Cuando llegó al primer piso, lo primero que observó fue el plato de comida tapado que se encontraba encima de la mesa. El olor del puré y el pollo asado le hizo agua la boca. En ese momento, creyó en Dios.

Se acercó para darle rienda suelta a su hambre, cuando vio al lado una gran taza tapada. La abrió y vio lo que era: flan. Un delicioso y gran flan, brillante, jugoso y delicioso. Uno de sus postres favoritos. En el top 3 de los postres más deliciosos del mundo y la galaxia entera. Incluso si hubieran otros universos por descubrir y otros postres por probar, no cambiaría de opinión.

A un costado de la taza, encontró un post it con unas palabras en él.

Sé que tuviste un mal día, y deseas que no me entrometa en tus cosas, pero quiero que sepas que no estás sola. Siempre que lo necesites, yo te tenderé una mano. Espero que este postre logre sacarte una sonrisa. Y recuerda: ningún mal dura para siempre.

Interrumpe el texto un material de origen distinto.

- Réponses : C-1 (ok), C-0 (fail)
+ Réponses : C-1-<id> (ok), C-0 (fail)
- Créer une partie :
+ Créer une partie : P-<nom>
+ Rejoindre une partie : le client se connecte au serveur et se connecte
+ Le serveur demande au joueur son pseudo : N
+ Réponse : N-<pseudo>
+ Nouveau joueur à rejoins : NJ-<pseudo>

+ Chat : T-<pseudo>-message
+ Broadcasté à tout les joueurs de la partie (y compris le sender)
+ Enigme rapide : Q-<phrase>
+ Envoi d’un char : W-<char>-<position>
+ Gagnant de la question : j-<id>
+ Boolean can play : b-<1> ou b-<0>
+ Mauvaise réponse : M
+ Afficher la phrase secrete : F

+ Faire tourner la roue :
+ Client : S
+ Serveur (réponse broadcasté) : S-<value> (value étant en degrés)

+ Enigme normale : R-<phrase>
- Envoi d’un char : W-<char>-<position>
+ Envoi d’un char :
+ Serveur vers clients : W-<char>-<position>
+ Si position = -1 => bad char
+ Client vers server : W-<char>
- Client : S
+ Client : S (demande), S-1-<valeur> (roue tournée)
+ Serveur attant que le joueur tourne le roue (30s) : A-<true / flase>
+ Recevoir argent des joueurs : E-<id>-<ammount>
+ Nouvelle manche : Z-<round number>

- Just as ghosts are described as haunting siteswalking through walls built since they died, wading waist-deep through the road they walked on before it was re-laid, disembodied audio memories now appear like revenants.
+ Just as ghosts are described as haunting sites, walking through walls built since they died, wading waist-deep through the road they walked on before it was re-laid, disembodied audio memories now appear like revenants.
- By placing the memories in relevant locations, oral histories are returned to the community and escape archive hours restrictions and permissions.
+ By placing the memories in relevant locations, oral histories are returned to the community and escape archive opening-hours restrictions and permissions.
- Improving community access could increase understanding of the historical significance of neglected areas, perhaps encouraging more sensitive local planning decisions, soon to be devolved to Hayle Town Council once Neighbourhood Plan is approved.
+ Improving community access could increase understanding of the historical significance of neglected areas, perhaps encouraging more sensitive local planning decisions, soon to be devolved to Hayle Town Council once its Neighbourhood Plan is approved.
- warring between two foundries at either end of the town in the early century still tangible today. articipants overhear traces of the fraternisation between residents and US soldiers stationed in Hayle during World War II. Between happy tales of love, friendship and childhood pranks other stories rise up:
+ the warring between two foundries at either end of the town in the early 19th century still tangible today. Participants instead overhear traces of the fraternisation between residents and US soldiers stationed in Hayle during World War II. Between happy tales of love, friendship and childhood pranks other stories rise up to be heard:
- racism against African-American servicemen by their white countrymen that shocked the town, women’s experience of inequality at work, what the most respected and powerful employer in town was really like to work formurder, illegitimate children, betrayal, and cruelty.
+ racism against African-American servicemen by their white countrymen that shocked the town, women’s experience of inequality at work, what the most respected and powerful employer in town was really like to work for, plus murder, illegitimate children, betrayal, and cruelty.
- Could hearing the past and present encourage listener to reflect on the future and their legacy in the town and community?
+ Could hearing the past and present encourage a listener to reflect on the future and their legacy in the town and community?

PD: Sé que realmente no descansaste como dijiste que harías. No te sobreexijas. 

Samantha sintió una gran calidez abrazando su corazón. Nunca le había pedido nada, pero él había pensado en ella. Alguien había pensado en ella sin buscar algo a cambio. Sintió las lágrimas picar en las esquinas de sus ojos y la garganta ligeramente dolorida. Pero probó un gran bocado de flan y una sonrisa curvó sus labios. Más animada siguió comiendo y pensando que la vida, cuando quería, podía ser realmente bella. 

***

A la mañana siguiente, despertó con los ánimos en alto. Cepilló su pelo a conciencia y se puso la ropa más adecuada que pudo encontrar. Ni escandalosa, ni aburrida, en el punto medio. Perfecto.

Bajó al comedor y se sentó a la mesa con alegría mal disimulada. Untó un par de tostadas con mermelada y mantequilla, se sirvió un vaso de jugo de naranja y comenzó su festín. 

—¿Alguna novedad?—preguntó Lucas sonriendo ante la brillantez de su ánimo.